研究内容の
紹介
陸水生物学研究室では,川や湖にすむ貝類と寄生虫の生態に関する研究を主に行っています。分類学や貝と寄生虫の関係の進化といった基礎研究に加えて,外来貝類・外来寄生虫の影響調査やそれらのコントロールのような応用研究も行っています。
陸水域における寄生虫の分類学および生活史研究
寄生虫は生物多様性の大きな部分を占めますが,基礎的な研究は遅れており,現在でも新種が次々と発見されています。そこで,淡水の魚類や貝類から得られる寄生虫の記載,分類,生活史の研究を行っています。今までに3種の新種を記載し,8種について幼虫の発見などの新たな生活史情報を報告しています。
寄生虫の写真です。左はヤリタナゴ吸虫Allogenarchopsis problematicaの成虫で,右はそのセルカリア幼生(Cercaria problematica)です。

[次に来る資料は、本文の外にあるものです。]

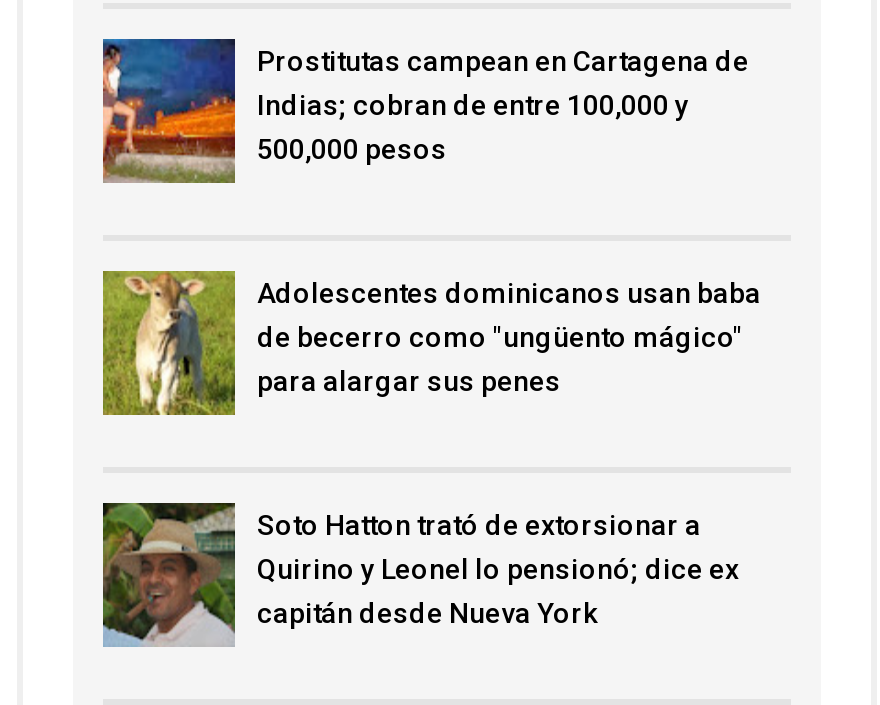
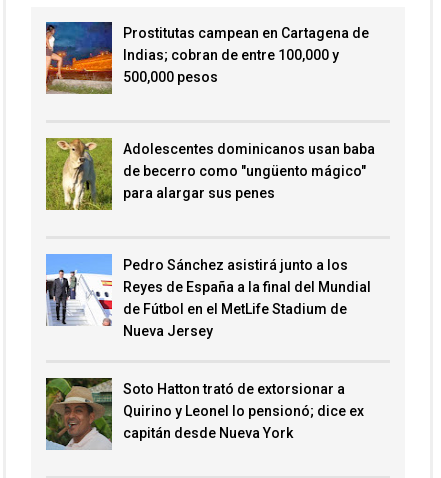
none -> [45,253,371,339] [image] | Pedro Sánchez asistirá junto a los | Reyes de España a la final del Mundial | de Fútbol en el MetLife Stadium de | Nueva Jersey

琵琶湖固有カワニナ類の系統と固有寄生虫の共進化に関する研究
カワニナ類は琵琶湖水系で15種もの固有種に分化しています。そして,琵琶湖内では,この固有カワニナ類に適応進化した固有の寄生虫が進化してきました。この固有カワニナ類と寄生虫が互いにどのような関係を築いてきたのか,遺伝子解析を用いた分子系統学と感染実験によって明らかにしています。
特定外来生物カワヒバリガイを中間宿主とする外来寄生虫コントロール
1990年代に琵琶湖水系に侵入した特定外来生物のカワヒバリガイは,水道管を詰まらせたり,水道水に悪臭を付けることで世界的に悪名高い二枚貝ですが,さらに魚の病気を引き起こす寄生虫を媒介することが明らかになりました。この寄生虫の大発生を引き起こす環境要因を明らかにすることにより,発生を防ぐための人為的コントロールの方法を提言しました。また,とくにカワヒバリガイの密度が高いダム湖で,貝の密度を下げるための方法を検討しました。
外来巻貝コモチカワツボの生態に関する研究
近年,日本全国に増え広がった外来生物コモチカワツボが在来の貝や底生生物に与える影響を明らかにするため,コモチカワツボが生存できる環境条件を野外および実験室で調査しました。コモチカワツボが耐えられる環境には地域によって大きな違いがあり,海外の研究例などが必ずしも参考にならないこと,洪水などの環境変動には弱いことが明らかになりました。
寄生虫を介した食物連鎖と物質循環
寄生虫は小さな生き物ですが,宿主から宿主へと移動する自由生活の段階では,他の生物の餌となり,水域の食物連鎖に一定の貢献をしている可能性があります。ロシア・チャニー湖において,貝から出てくる寄生虫の量を測定し,また昆虫などの小型動物が寄生虫を摂食する割合を調べ,陸水域における物質循環に寄生虫がどの程度関与しているか調べています。